A tre giorni dalla discesa a cinque cerchi sulla "Stelvio", la prova inaugurale, corsa in condizioni non ottimali di neve (ma l'organizzazione ha fatto un lavoro super salvando il training e tutti gli atleti si sono detti sicuri di avere una pista perfetta per sabato), ha visto Cochran-Siegle anticipare il bresciano, molto brillante nel tratto più tecnico come Odermatt e Kriechmayr.

Una partenza ok, sostanzialmente per tutti e cinque gli azzurri impegnati nelle prove della discesa olimpica, anche se Mattia Casse, Christof Innerhofer e Florian Schieder (in serie dal 13° al 15° crono di giornata) non hanno spinto particolarmente su una Stelvio, nella grigia mattinata di Bormio, in condizioni particolari visto che la nuova nevicata delle scorse ore ha ammorbidito il durissimo manto di una pista che gli uomini jet sono abituati ad affrontare a fine dicembre.
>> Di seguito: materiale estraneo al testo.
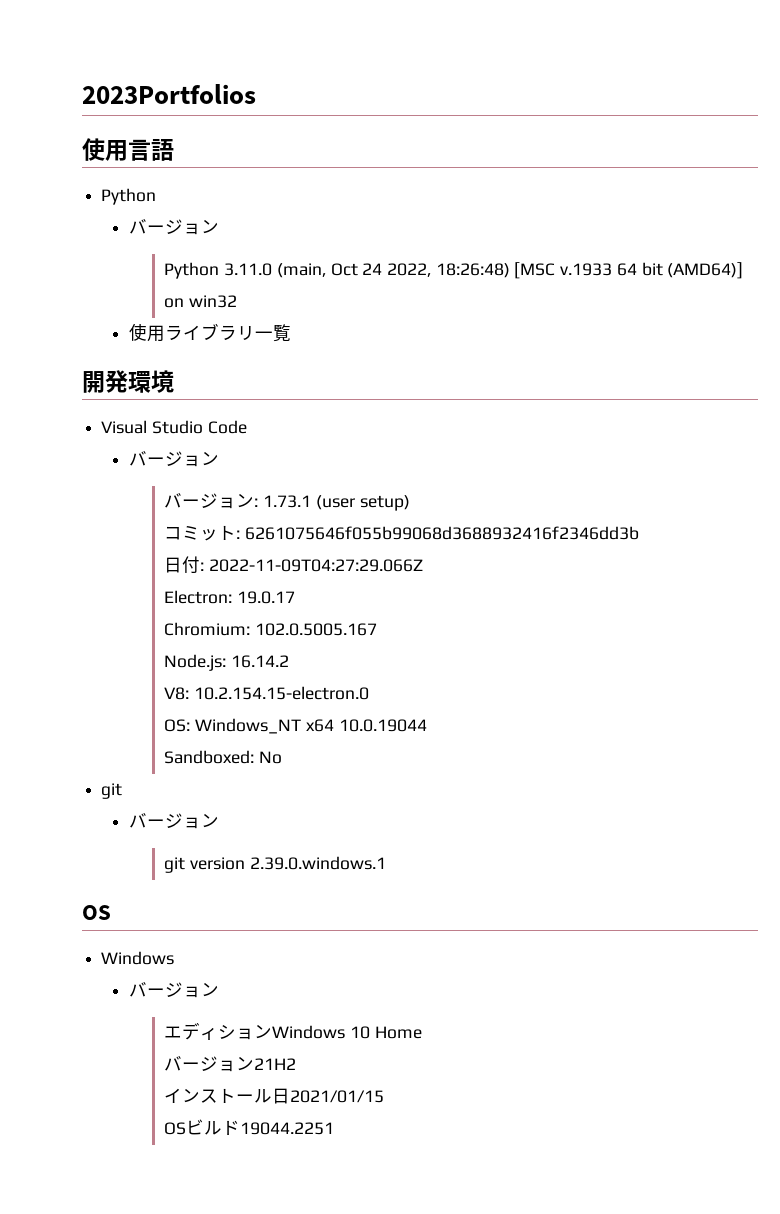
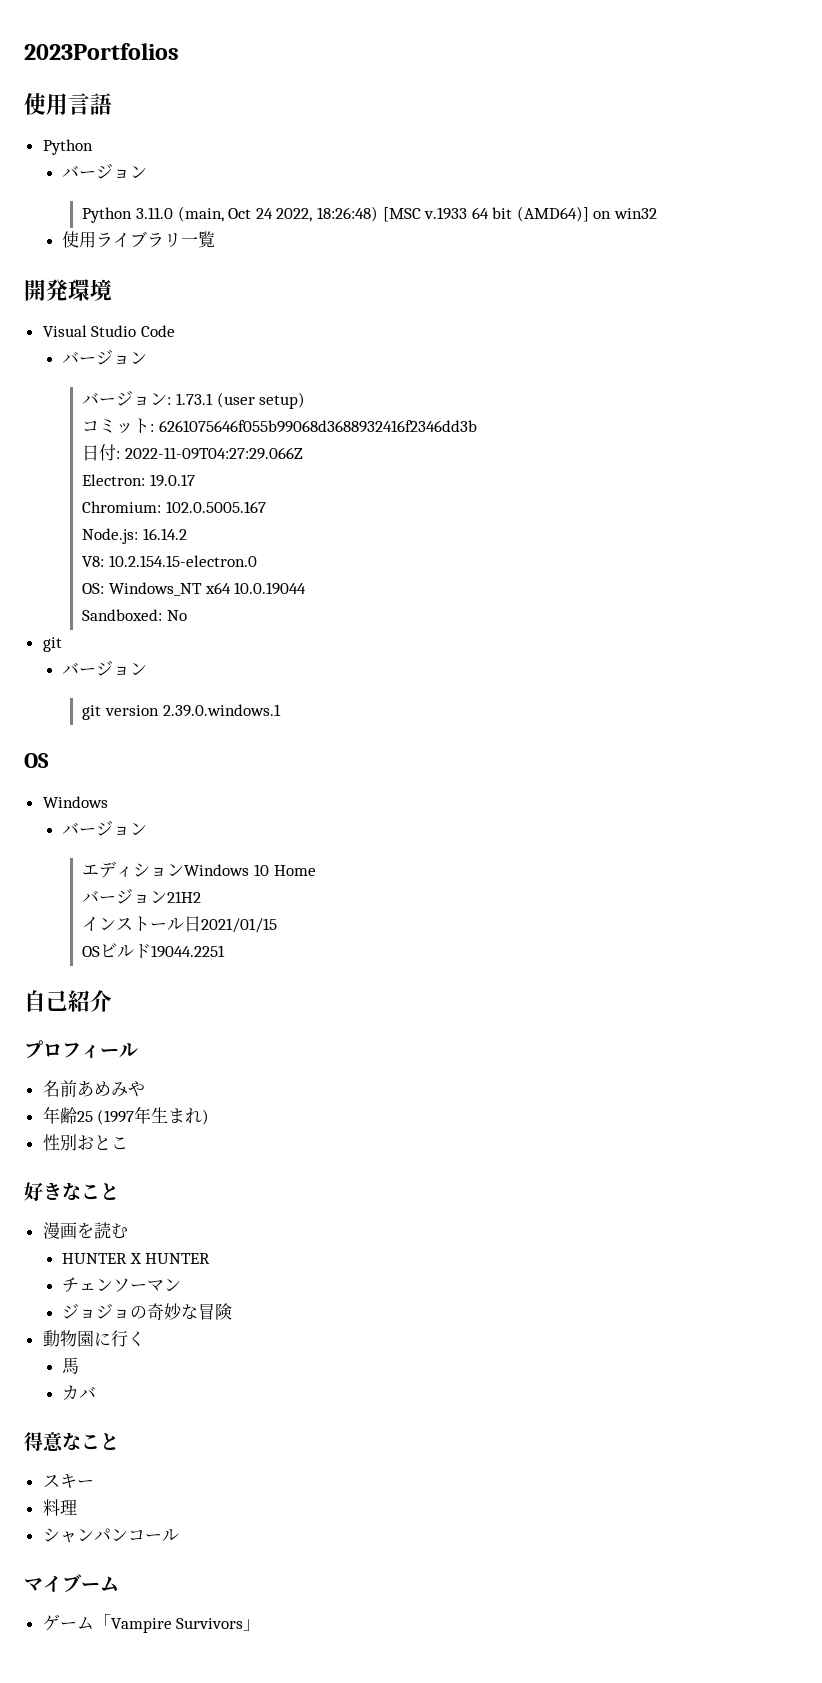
(335, 1128) none -> [24,990,112,1012] [24,1040,138,1059] [42,1080,145,1097] [42,1106,210,1125] [42,1134,128,1151] [24,1182,119,1201] [42,1222,128,1239] [62,1253,211,1264] [62,1277,182,1293] [62,1303,233,1320] [42,1330,145,1347] [62,1357,80,1374] [62,1385,97,1400] [24,1432,119,1452] [42,1474,94,1489] [42,1499,77,1516] [42,1528,179,1543] [24,1574,119,1593] [42,1614,261,1633] // 自己紹介 // プロフィール // 名前あめみや // 年齢25 (1997年生まれ) // 性別おとこ // 好きなこと // 漫画を読む // HUNTER X HUNTER // チェンソーマン // ジョジョの奇妙な冒険 // 動物園に行く // 馬 // カバ // 得意なこと // スキー // 料理 // シャンパンコール // マイブーム // ゲーム「Vampire Survivors」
Il lavorone di Omar Galli e dei suoi uomini ha permesso di portare a casa un training tutt’altro che certo fino a questa mattina, con Giovanni Franzoni 2° a 16 centesimi da Ryan Cochran-Siegle, che è stato l’unico dei big a spingere praticamente sino all’arrivo. Il debutto a cinque cerchi del gardesano, che diventerà “ufficiale” sabato con la gara regina, è stato ideale: “Mi sono sentito bene, ero un po’ stanco dopo Crans-Montana ma sono riuscito a recuperare in questi due giorni – ha spiegato il re della Streif nell’intervista con Eurosport dopo la prova – E’ incredibile vivere le Olimpiadi, ma anche strano non avendo visto praticamente nessuno questa mattina, ci siamo solo noi.
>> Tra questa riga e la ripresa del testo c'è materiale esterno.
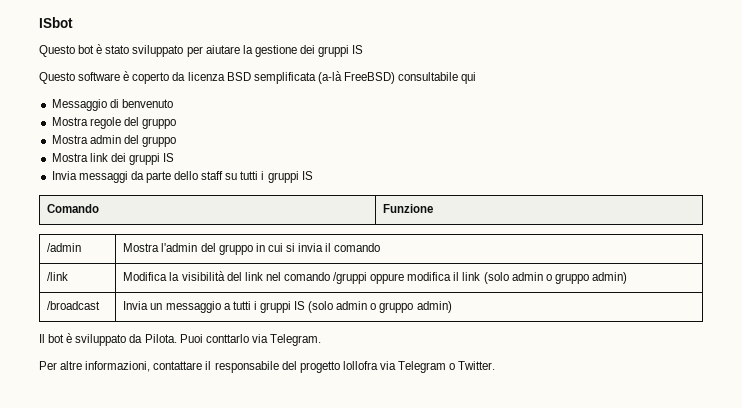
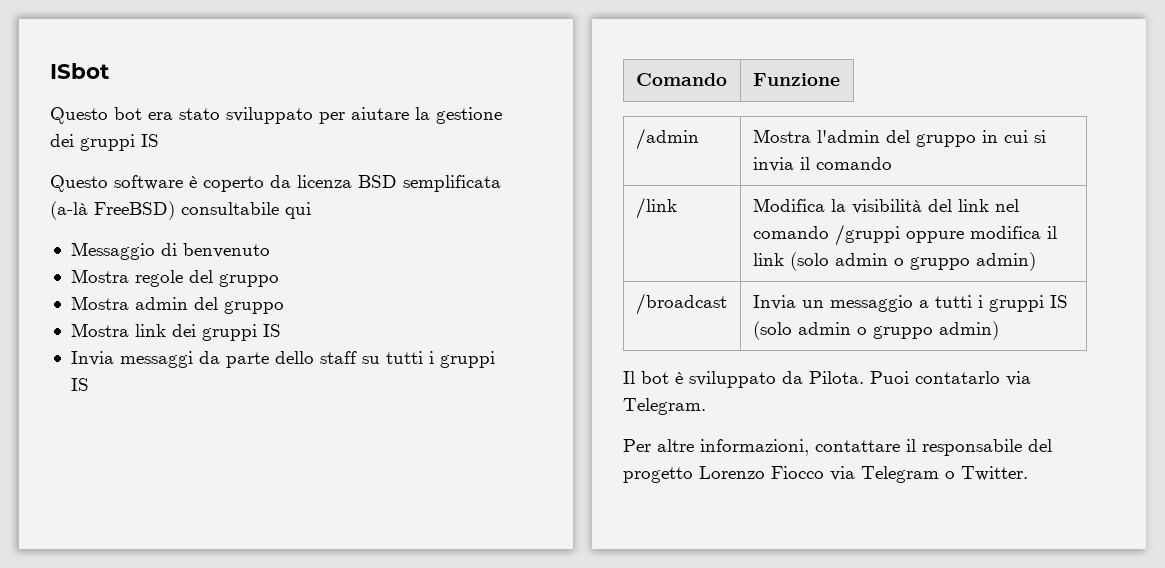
[96,44,103,54] è -> [148,112,173,120] era
[205,334,249,343] conttarlo -> [915,371,1000,384] contatarlo
[342,361,378,370] lollofra -> [699,466,824,479] Lorenzo Fiocco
In Italia e su una pista che amo, è tutto molto speciale. La neve? Durante la ricognizione ho pensato che sarebbe stata peggiore, in alcune curve è più morbida ed è una Stelvio più facile del solito, spero possa essere più ghiacciata per la gara”.

Una discesa che Dominik Paris, in Coppa del Mondo, ha conquistato sei volte; oggi l’asso altoatesino ha terminato 5°, a 94 centesimi da “RCS” e con una prima parte molto buona, lasciando più che altro in zona Carcentina. Il sorriso di Domme nel post, però, dice molto: “E’ bello essere qua, questa gara mi è mancata a dicembre – le sue parole a Eurosport - Oggi non abbiamo condizioni perfette, c’è altro lavoro da fare ma sanno come renderla perfetta per sabato.

Con la nevicata della notte non è stato facile prepararla, importante però avere avuto la possibilità di fare questo training. Un piano per la discesa? Sono già pronto”.